● Exercise prompt
An exact reproduction of the records is required, with all images left out.

*** Source information ***

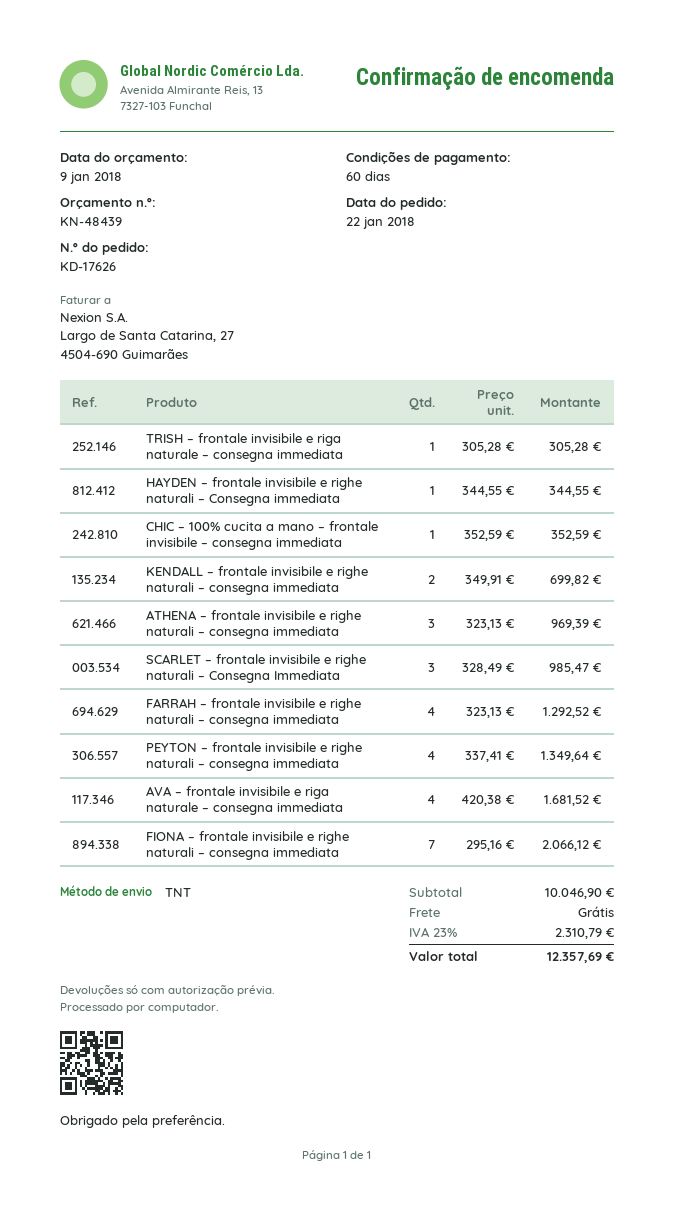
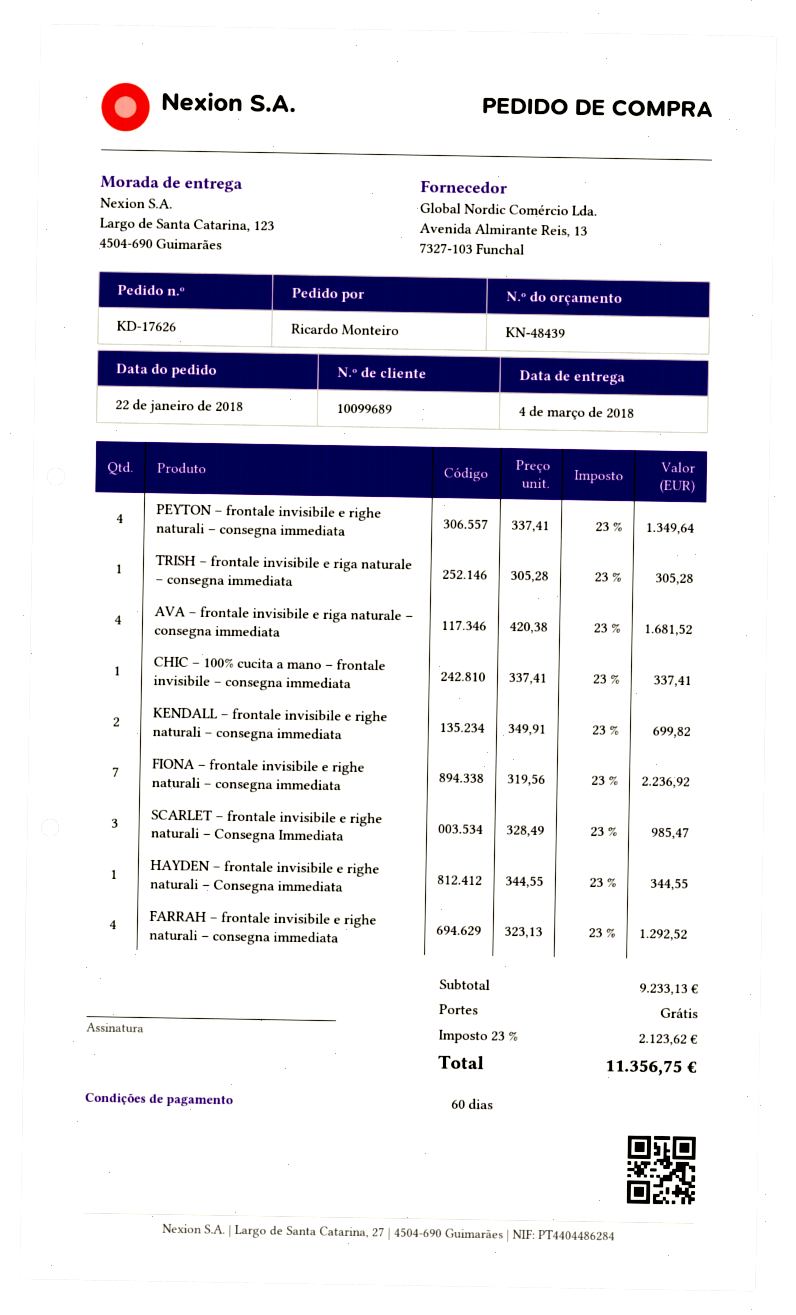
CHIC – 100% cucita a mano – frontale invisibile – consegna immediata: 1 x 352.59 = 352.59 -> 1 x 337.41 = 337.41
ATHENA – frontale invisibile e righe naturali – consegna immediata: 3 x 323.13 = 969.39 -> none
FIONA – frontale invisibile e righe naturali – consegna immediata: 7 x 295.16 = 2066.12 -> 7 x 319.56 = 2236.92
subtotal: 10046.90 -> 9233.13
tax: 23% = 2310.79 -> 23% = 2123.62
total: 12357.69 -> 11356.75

*** End of Source information ***

● Exercise result
CHIC – 100% cucita a mano – frontale invisibile – consegna immediata: 1 x 352.59 = 352.59 -> 1 x 337.41 = 337.41
ATHENA – frontale invisibile e righe naturali – consegna immediata: 3 x 323.13 = 969.39 -> none
FIONA – frontale invisibile e righe naturali – consegna immediata: 7 x 295.16 = 2066.12 -> 7 x 319.56 = 2236.92
subtotal: 10046.90 -> 9233.13
tax: 23% = 2310.79 -> 23% = 2123.62
total: 12357.69 -> 11356.75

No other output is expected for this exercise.